Copy the records below exactly, omitting any pictures they contain.

### Data
=== Section Start ===

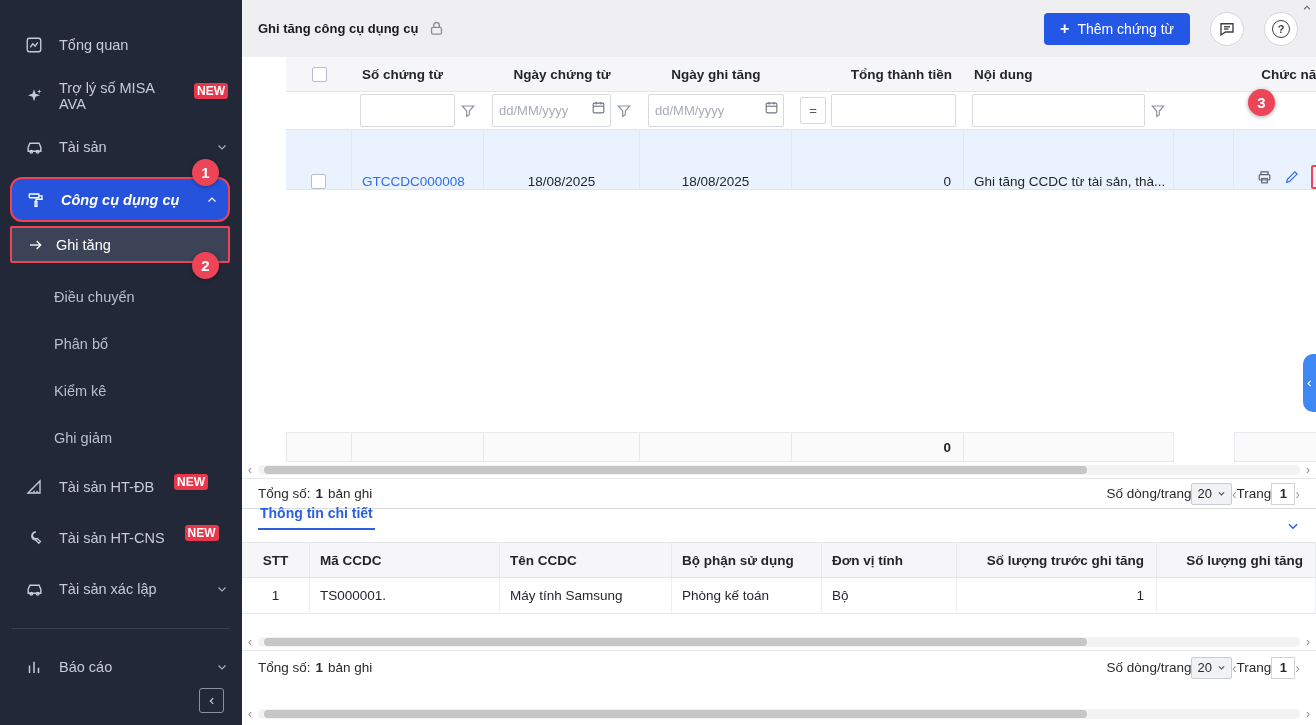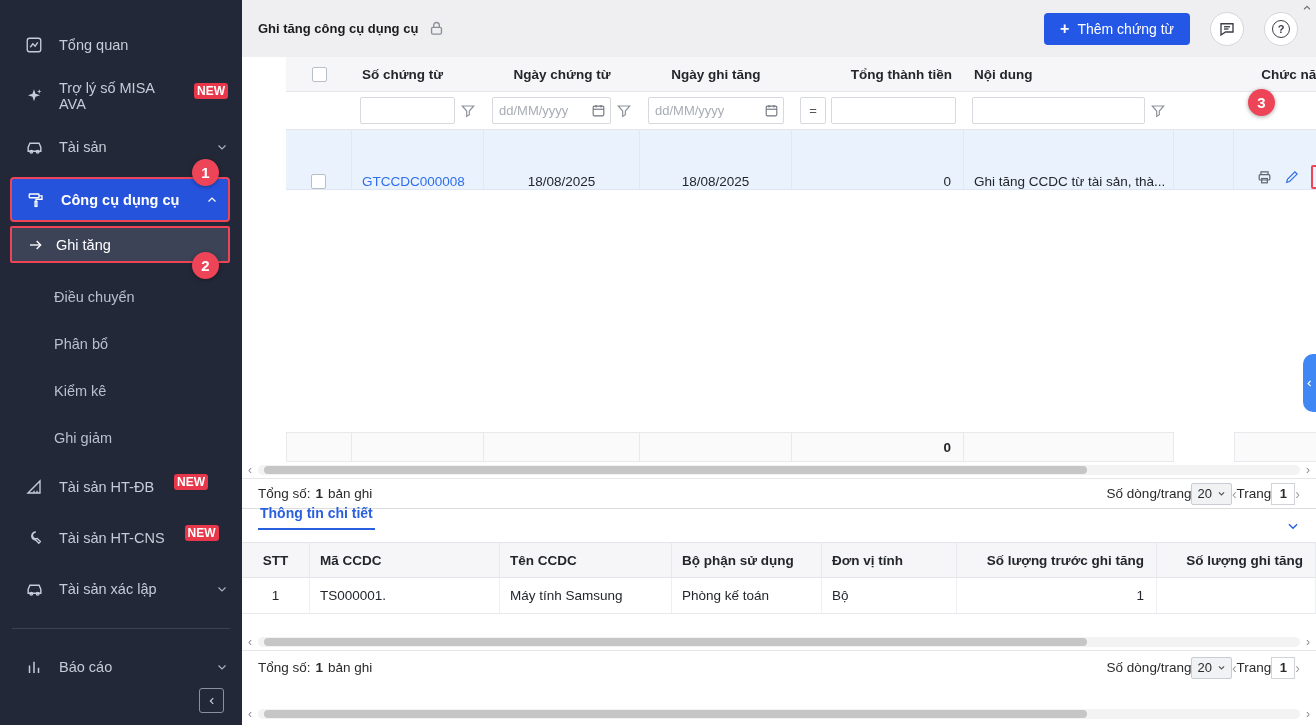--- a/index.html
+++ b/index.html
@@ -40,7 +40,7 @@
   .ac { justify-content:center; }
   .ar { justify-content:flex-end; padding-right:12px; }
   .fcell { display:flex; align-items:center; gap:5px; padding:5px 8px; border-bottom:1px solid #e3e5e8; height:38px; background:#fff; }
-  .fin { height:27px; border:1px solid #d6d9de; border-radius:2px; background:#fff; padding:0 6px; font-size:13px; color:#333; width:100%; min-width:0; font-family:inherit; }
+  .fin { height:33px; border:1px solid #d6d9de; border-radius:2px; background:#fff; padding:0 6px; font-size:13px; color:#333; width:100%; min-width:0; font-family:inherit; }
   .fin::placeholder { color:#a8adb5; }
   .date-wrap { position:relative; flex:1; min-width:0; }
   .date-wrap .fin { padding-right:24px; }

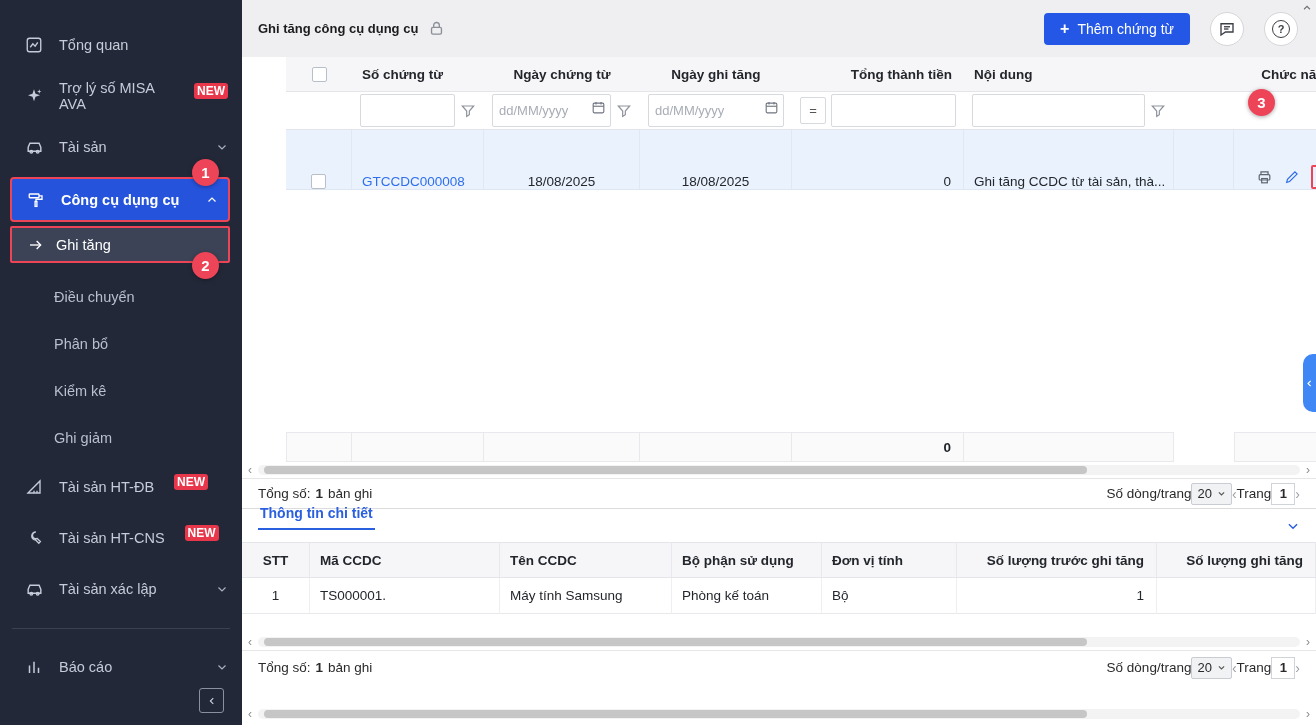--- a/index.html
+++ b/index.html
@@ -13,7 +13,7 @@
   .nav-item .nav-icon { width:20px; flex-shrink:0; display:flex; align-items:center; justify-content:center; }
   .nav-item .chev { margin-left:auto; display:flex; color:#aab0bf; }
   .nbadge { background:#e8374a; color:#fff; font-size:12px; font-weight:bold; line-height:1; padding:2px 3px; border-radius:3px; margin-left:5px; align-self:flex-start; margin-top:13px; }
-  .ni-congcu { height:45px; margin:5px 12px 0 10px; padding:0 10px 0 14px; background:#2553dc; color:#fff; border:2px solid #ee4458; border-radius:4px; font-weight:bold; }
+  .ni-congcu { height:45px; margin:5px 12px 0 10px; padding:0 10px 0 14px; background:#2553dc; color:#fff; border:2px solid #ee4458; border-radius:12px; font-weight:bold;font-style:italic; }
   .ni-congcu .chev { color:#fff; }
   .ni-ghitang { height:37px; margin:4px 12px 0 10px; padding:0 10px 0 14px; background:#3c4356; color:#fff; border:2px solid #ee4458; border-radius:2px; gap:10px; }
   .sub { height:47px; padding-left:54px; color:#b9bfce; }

=== Section End ===

### Task response
--- a/index.html
+++ b/index.html
@@ -40,7 +40,7 @@
   .ac { justify-content:center; }
   .ar { justify-content:flex-end; padding-right:12px; }
   .fcell { display:flex; align-items:center; gap:5px; padding:5px 8px; border-bottom:1px solid #e3e5e8; height:38px; background:#fff; }
-  .fin { height:27px; border:1px solid #d6d9de; border-radius:2px; background:#fff; padding:0 6px; font-size:13px; color:#333; width:100%; min-width:0; font-family:inherit; }
+  .fin { height:33px; border:1px solid #d6d9de; border-radius:2px; background:#fff; padding:0 6px; font-size:13px; color:#333; width:100%; min-width:0; font-family:inherit; }
   .fin::placeholder { color:#a8adb5; }
   .date-wrap { position:relative; flex:1; min-width:0; }
   .date-wrap .fin { padding-right:24px; }

--- a/index.html
+++ b/index.html
@@ -13,7 +13,7 @@
   .nav-item .nav-icon { width:20px; flex-shrink:0; display:flex; align-items:center; justify-content:center; }
   .nav-item .chev { margin-left:auto; display:flex; color:#aab0bf; }
   .nbadge { background:#e8374a; color:#fff; font-size:12px; font-weight:bold; line-height:1; padding:2px 3px; border-radius:3px; margin-left:5px; align-self:flex-start; margin-top:13px; }
-  .ni-congcu { height:45px; margin:5px 12px 0 10px; padding:0 10px 0 14px; background:#2553dc; color:#fff; border:2px solid #ee4458; border-radius:4px; font-weight:bold; }
+  .ni-congcu { height:45px; margin:5px 12px 0 10px; padding:0 10px 0 14px; background:#2553dc; color:#fff; border:2px solid #ee4458; border-radius:12px; font-weight:bold;font-style:italic; }
   .ni-congcu .chev { color:#fff; }
   .ni-ghitang { height:37px; margin:4px 12px 0 10px; padding:0 10px 0 14px; background:#3c4356; color:#fff; border:2px solid #ee4458; border-radius:2px; gap:10px; }
   .sub { height:47px; padding-left:54px; color:#b9bfce; }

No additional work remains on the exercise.